**Source material:**
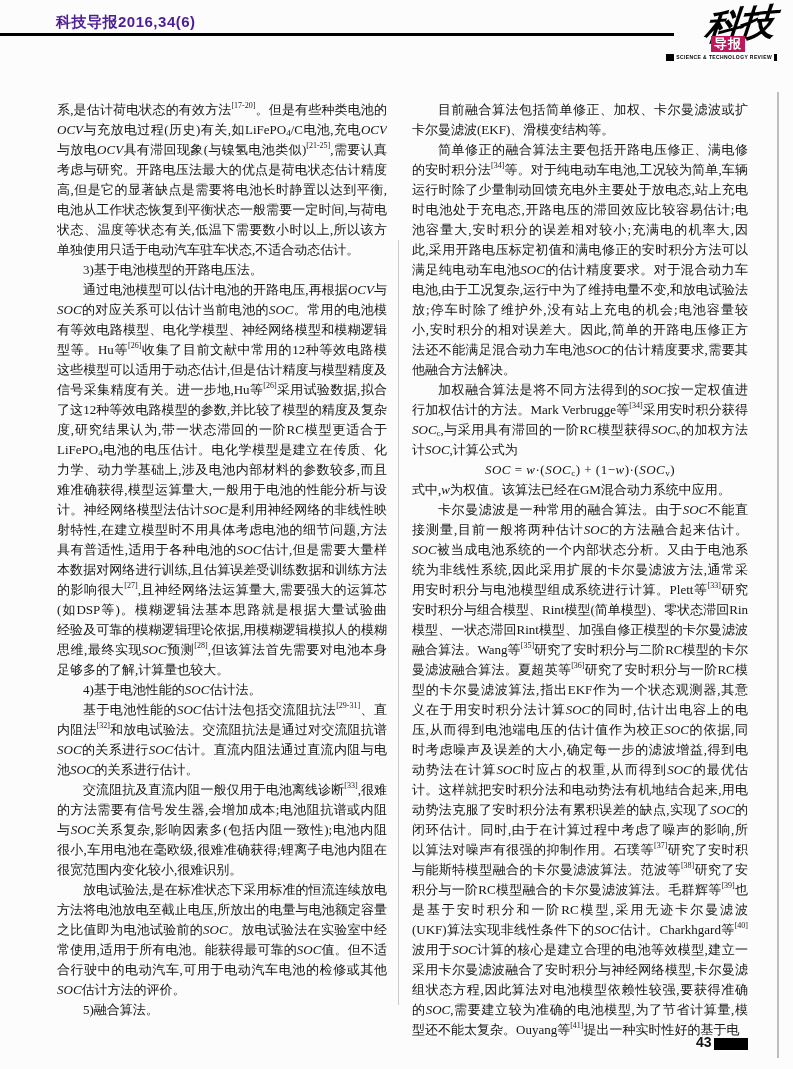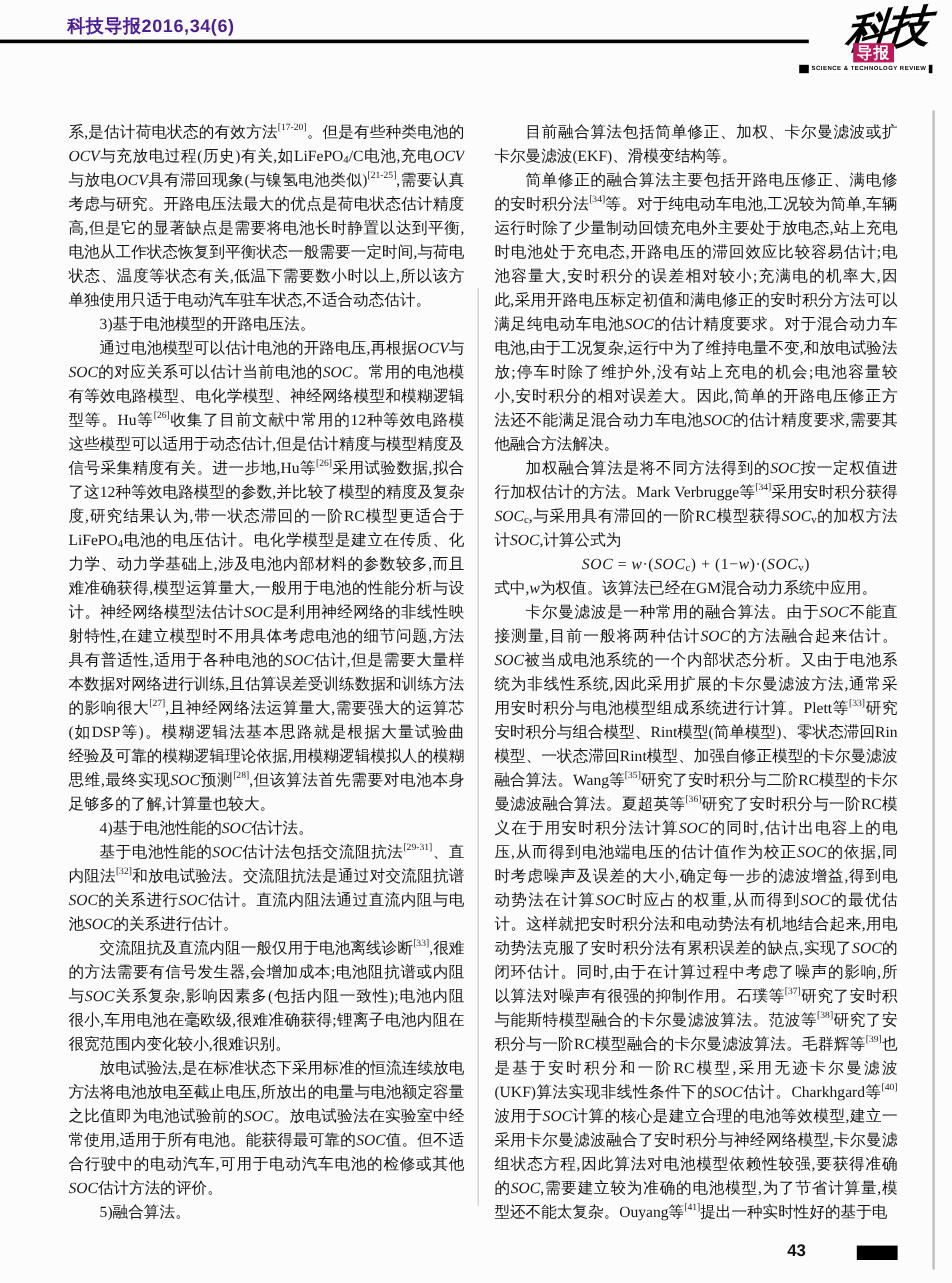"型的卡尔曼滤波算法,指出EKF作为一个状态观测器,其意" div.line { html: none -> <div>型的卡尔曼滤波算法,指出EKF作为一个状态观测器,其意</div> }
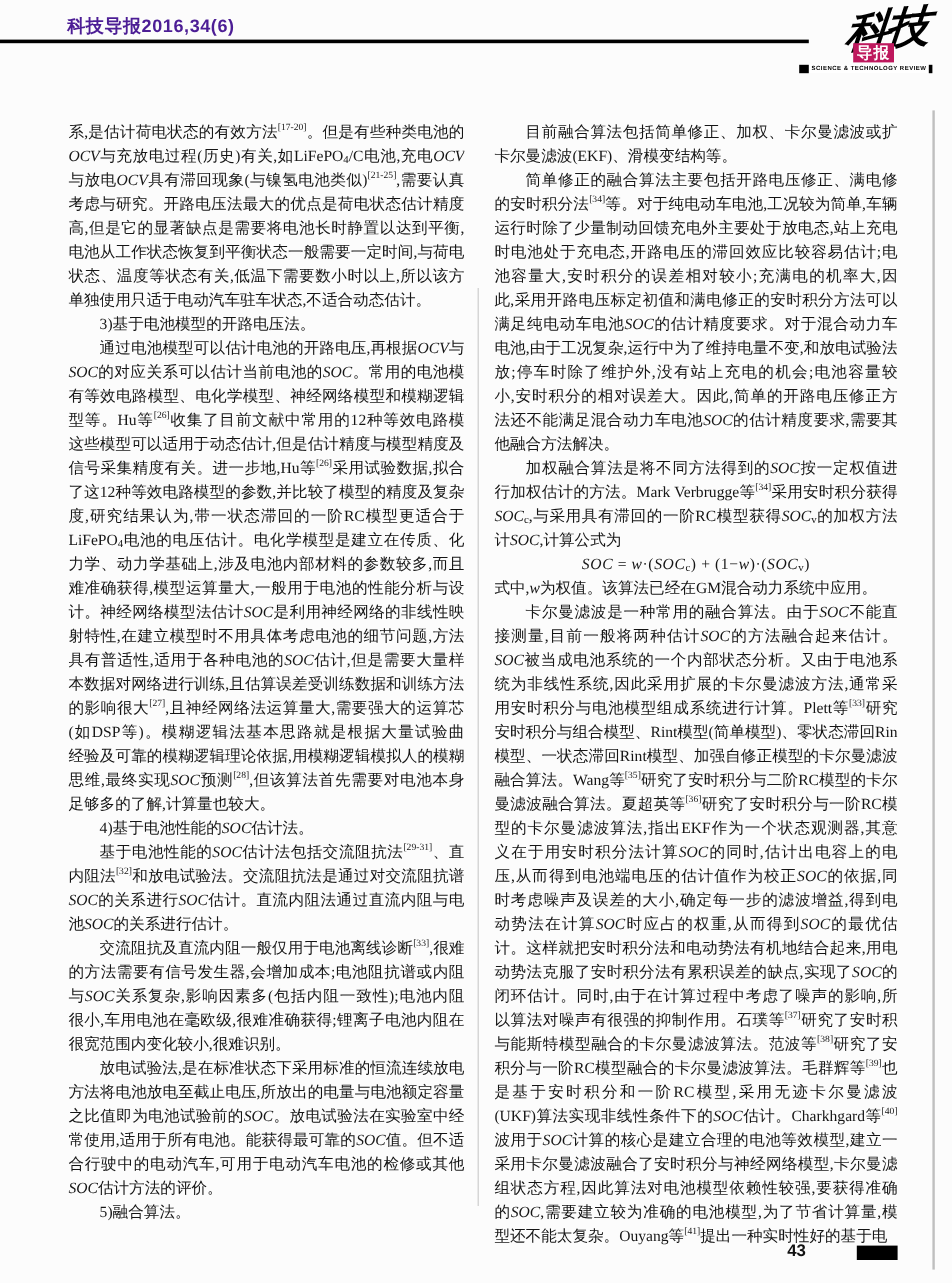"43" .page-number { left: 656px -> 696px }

---

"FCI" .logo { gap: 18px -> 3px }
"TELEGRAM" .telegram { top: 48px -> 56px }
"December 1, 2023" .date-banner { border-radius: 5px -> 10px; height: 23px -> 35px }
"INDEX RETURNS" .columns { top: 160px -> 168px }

--

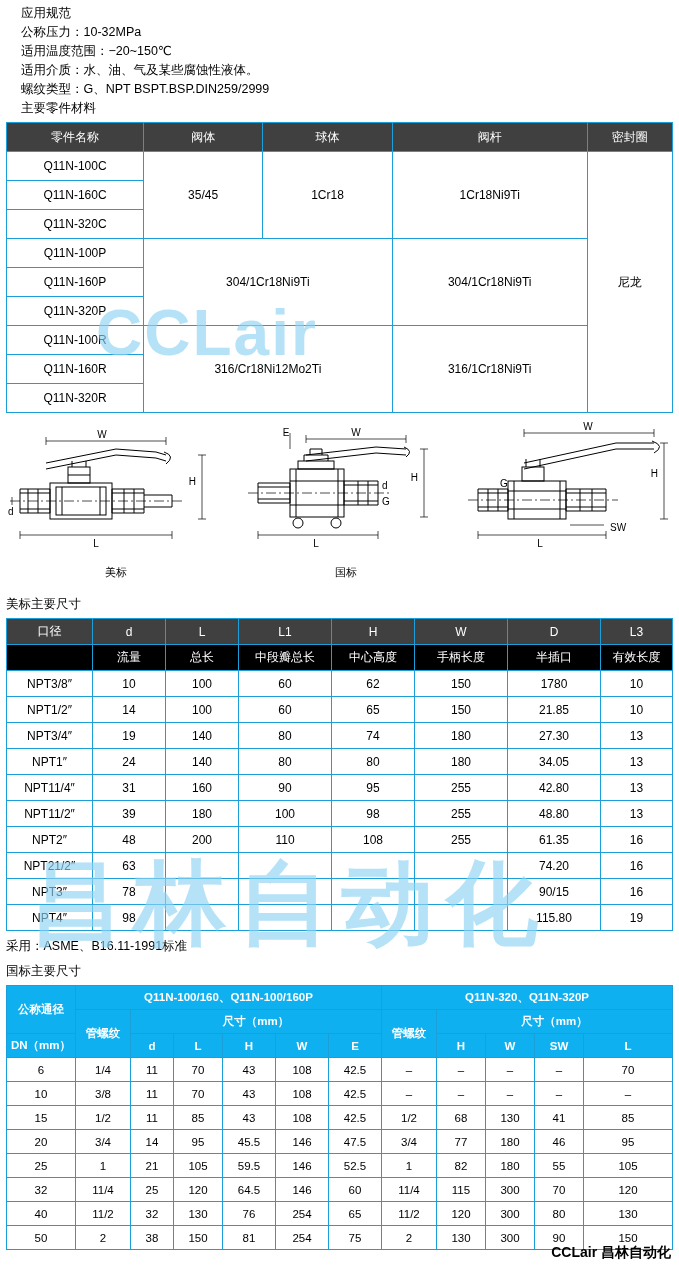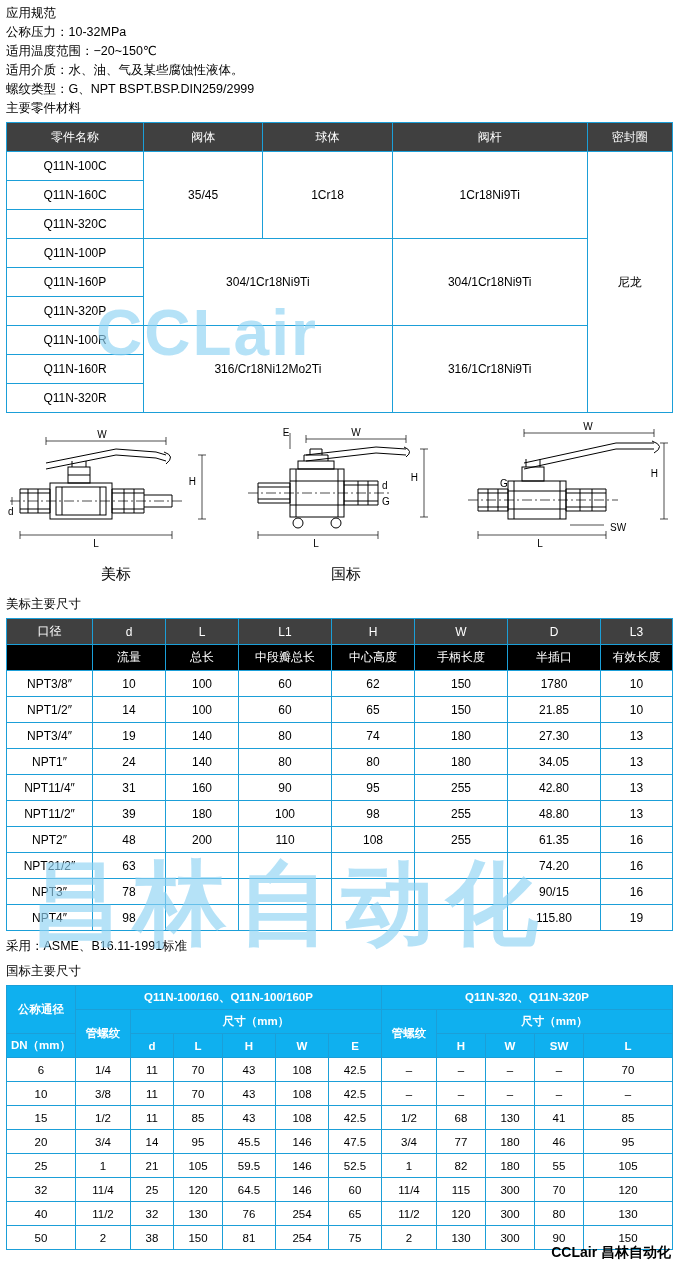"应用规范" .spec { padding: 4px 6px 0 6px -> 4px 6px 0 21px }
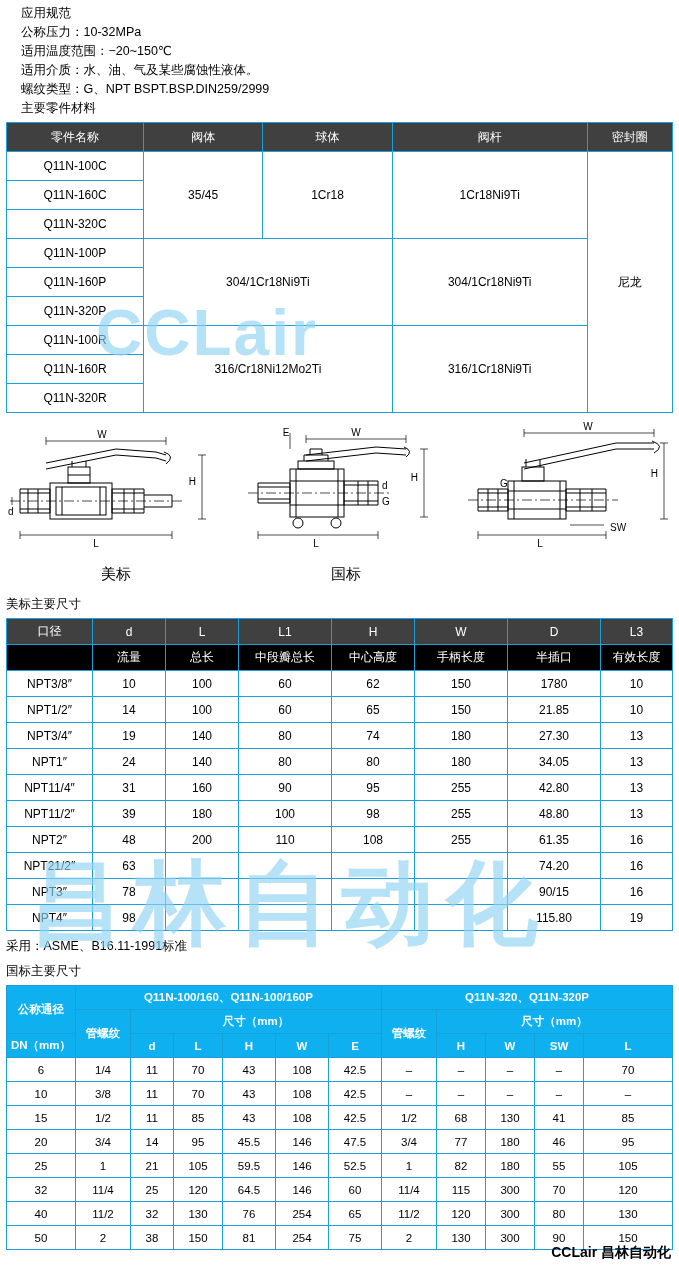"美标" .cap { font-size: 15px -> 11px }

**Activity:**
Of the lines above, extract only those from the line with "border-radius: 5px ->" to the line with "top: 160px ->", both included, exactly as written.

**Answer to this exercise:**
"December 1, 2023" .date-banner { border-radius: 5px -> 10px; height: 23px -> 35px }
"INDEX RETURNS" .columns { top: 160px -> 168px }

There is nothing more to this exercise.